Pictures in the entries below are to be left out; otherwise, reproduce exactly the lines from the first through the line containing "-79,7 +79,7 @@".

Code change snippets
>>>

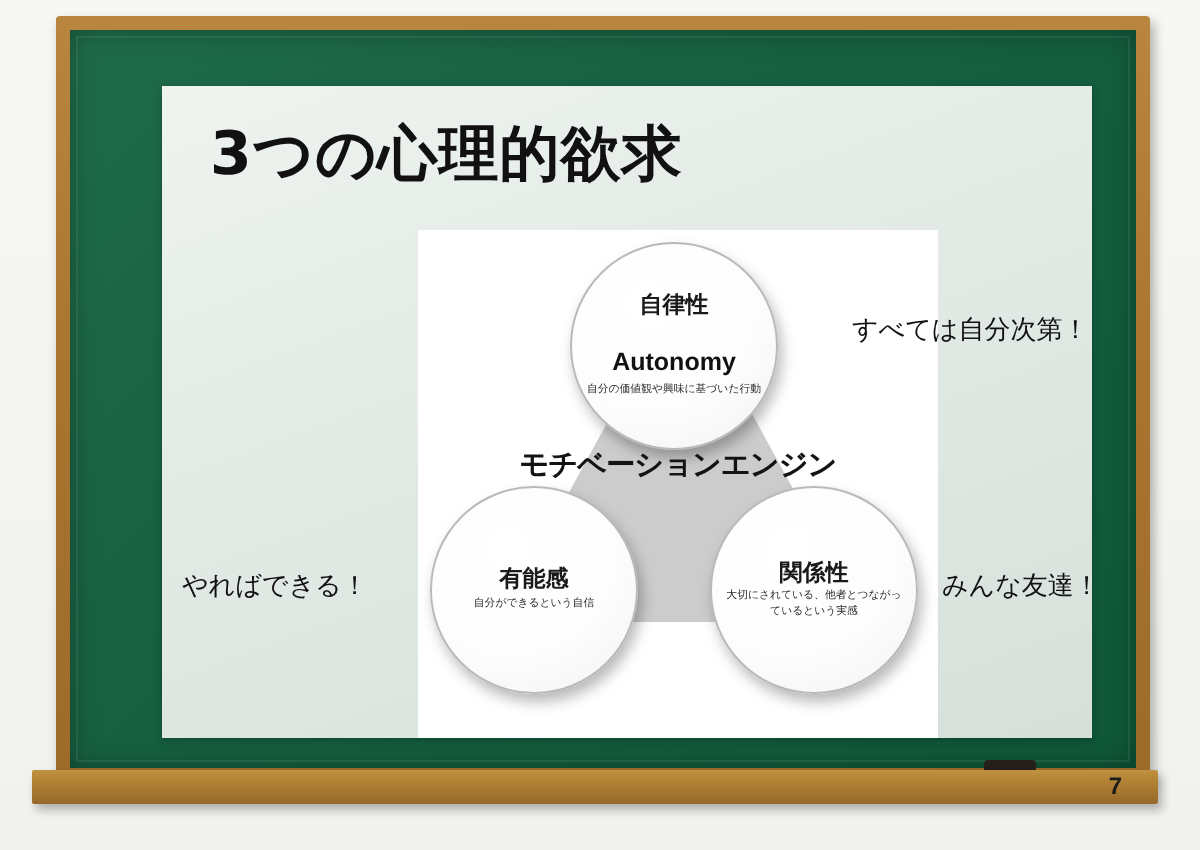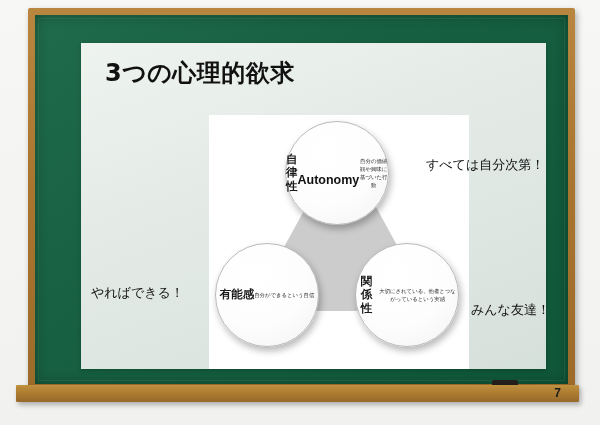--- a/index.html
+++ b/index.html
@@ -49,7 +49,7 @@
 
   #slide-title{
     position:absolute;left:24px;top:14px;
-    font-size:24px;font-weight:bold;color:#111;
+    font-size:30px;font-weight:bold;color:#111;
     letter-spacing:0.5px;
     font-family:"DejaVu Sans","Liberation Sans",sans-serif;
     white-space:nowrap;

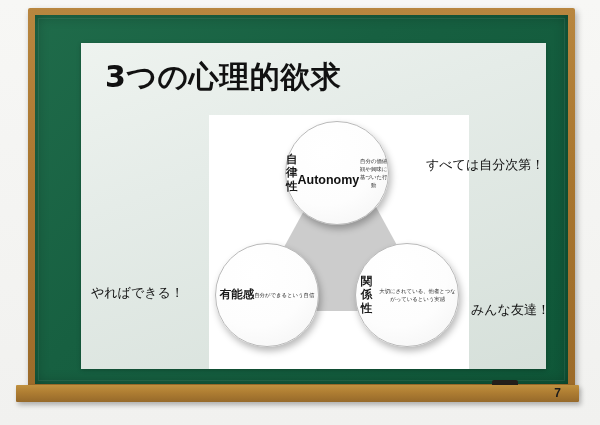--- a/index.html
+++ b/index.html
@@ -79,7 +79,7 @@
     background:radial-gradient(circle at 38% 30%, #ffffff 0%, #fdfdfd 55%, #f2f2f2 100%);
     border:1px solid #b9b9b9;
     box-shadow:2px 4px 7px rgba(0,0,0,0.28);
-    display:flex;flex-direction:row;
+    display:flex;flex-direction:column;
     align-items:center;justify-content:center;
     text-align:center;
     box-sizing:border-box;

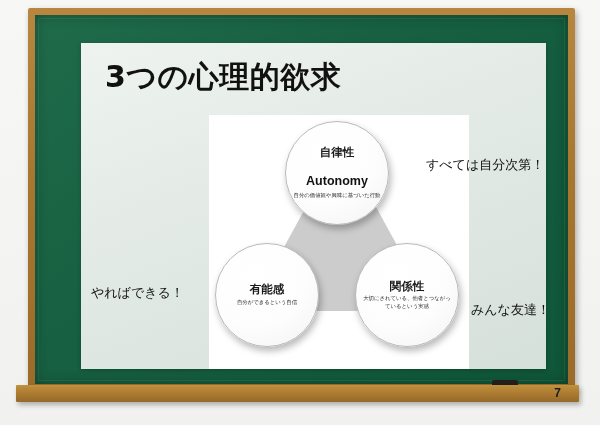--- a/index.html
+++ b/index.html
@@ -189,6 +189,7 @@
             <div class="need-desc">大切にされている、他者とつながっているという実感</div>
           </div>
 
+          <div id="engine-label">モチベーションエンジン</div>
         </div>
 
         <div class="annotation" id="annotation-autonomy">すべては自分次第！</div>

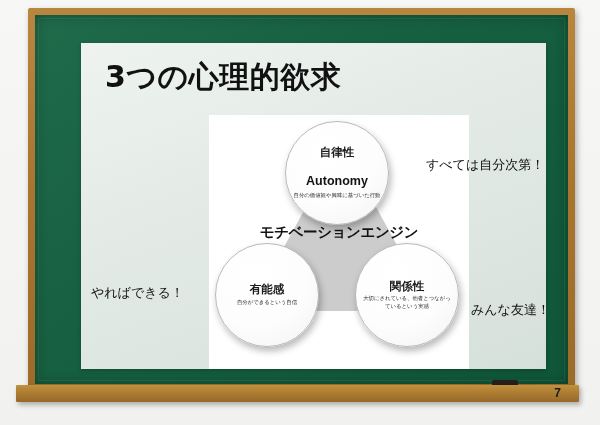--- a/index.html
+++ b/index.html
@@ -123,7 +123,7 @@
   }
   #annotation-autonomy{   left:345px; top:113px; }
   #annotation-competence{ left:10px;  top:241px; }
-  #annotation-relatedness{left:390px; top:258px;text-align:right; }
+  #annotation-relatedness{left:390px; top:241px;text-align:right; }
 
   
   #chalk-tray{

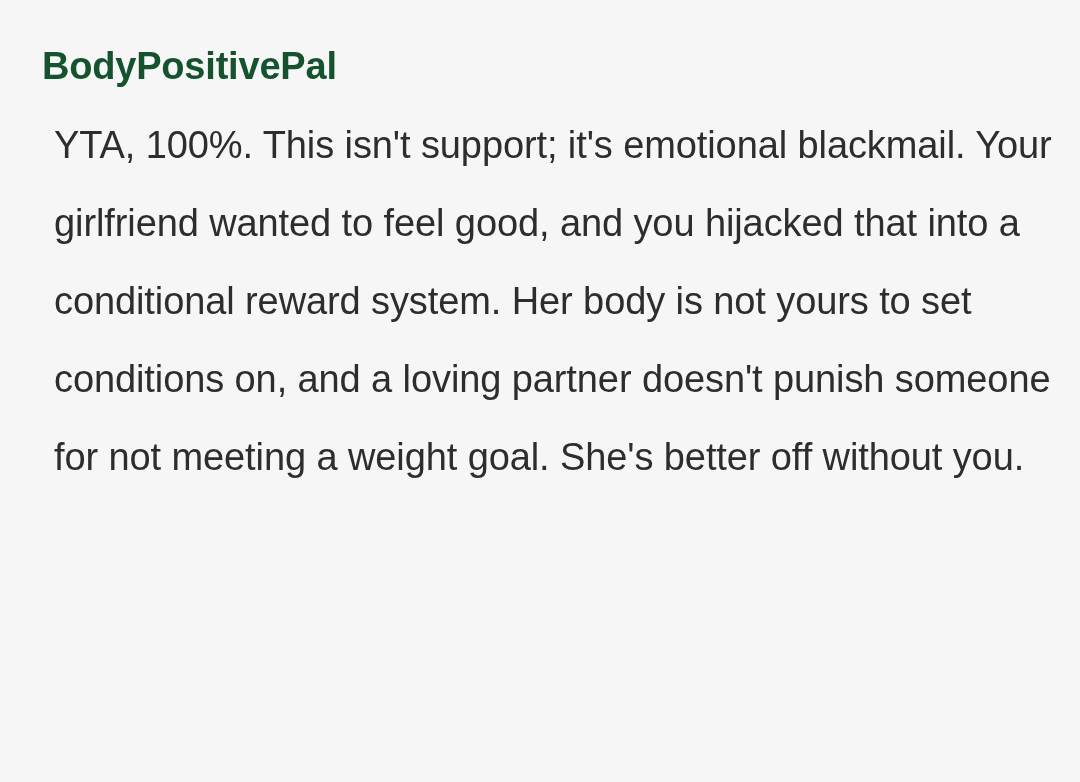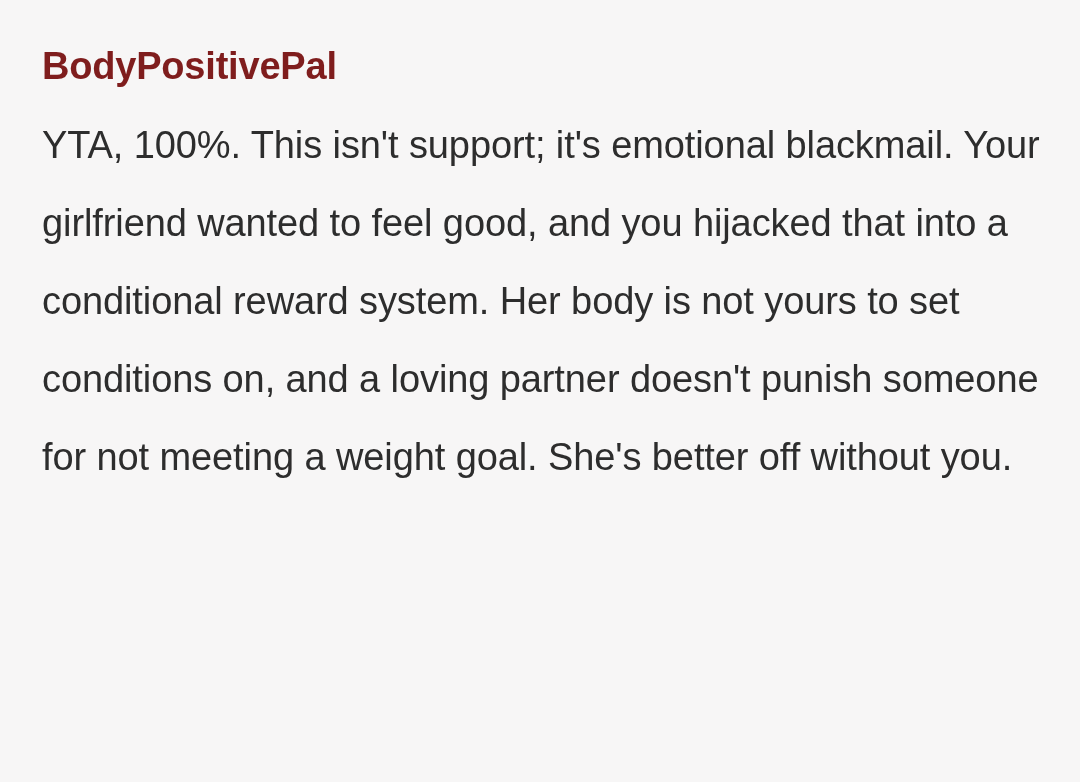--- a/index.html
+++ b/index.html
@@ -53,7 +53,7 @@
 
 <div class="comment-card" style="background: rgb(247, 246, 246);">
 
-  <div class="comment-author" style="color: #7f1d1d;">BodyPositivePal</div>
+  <div class="comment-author" style="color: #14532d;">BodyPositivePal</div>
 
   <div class="comment-body" style="color: rgb(45, 45, 45);">YTA, 100%. This isn't support; it's emotional blackmail. Your girlfriend wanted to feel good, and you hijacked that into a conditional reward system. Her body is not yours to set conditions on, and a loving partner doesn't punish someone for not meeting a weight goal. She's better off without you.</div>
 

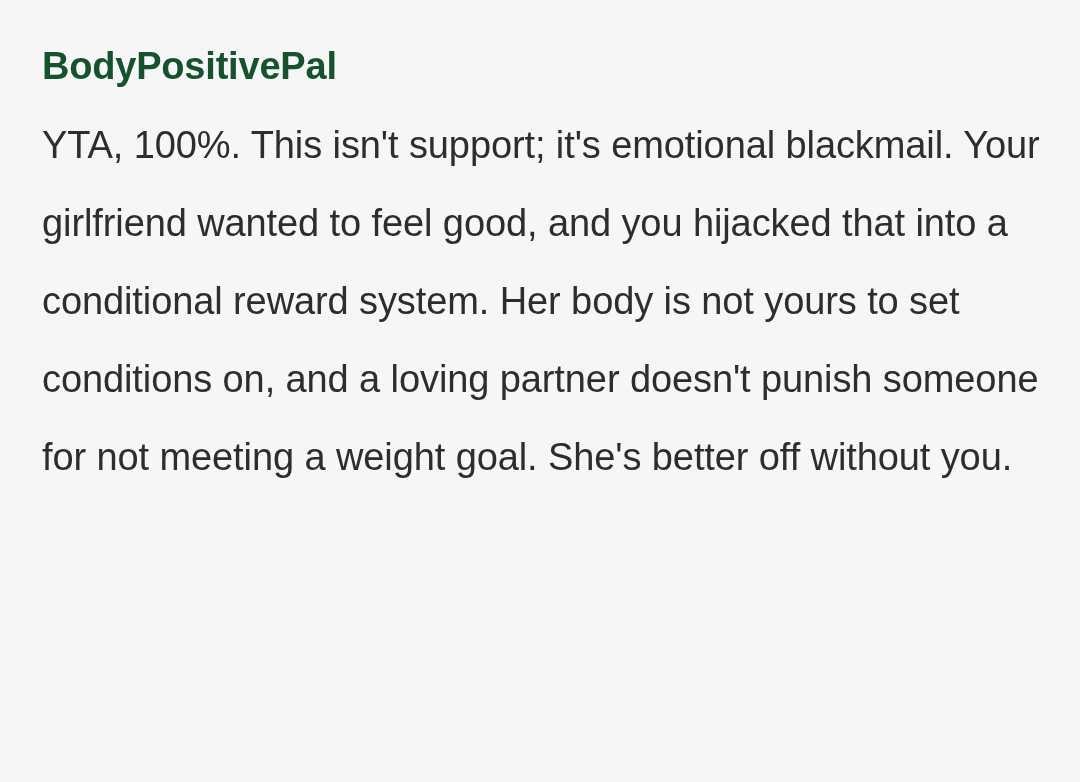--- a/index.html
+++ b/index.html
@@ -42,7 +42,7 @@
     line-height: 78px;
     color: #2d2d2d;
     letter-spacing: -0.1px;
-    margin: 0;
+    margin: 12px;
     width: 1002px;
     word-wrap: break-word;
     white-space: pre-wrap;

<<<

§ RESPONSE AREA
--- a/index.html
+++ b/index.html
@@ -49,7 +49,7 @@
 
   #slide-title{
     position:absolute;left:24px;top:14px;
-    font-size:24px;font-weight:bold;color:#111;
+    font-size:30px;font-weight:bold;color:#111;
     letter-spacing:0.5px;
     font-family:"DejaVu Sans","Liberation Sans",sans-serif;
     white-space:nowrap;

--- a/index.html
+++ b/index.html
@@ -79,7 +79,7 @@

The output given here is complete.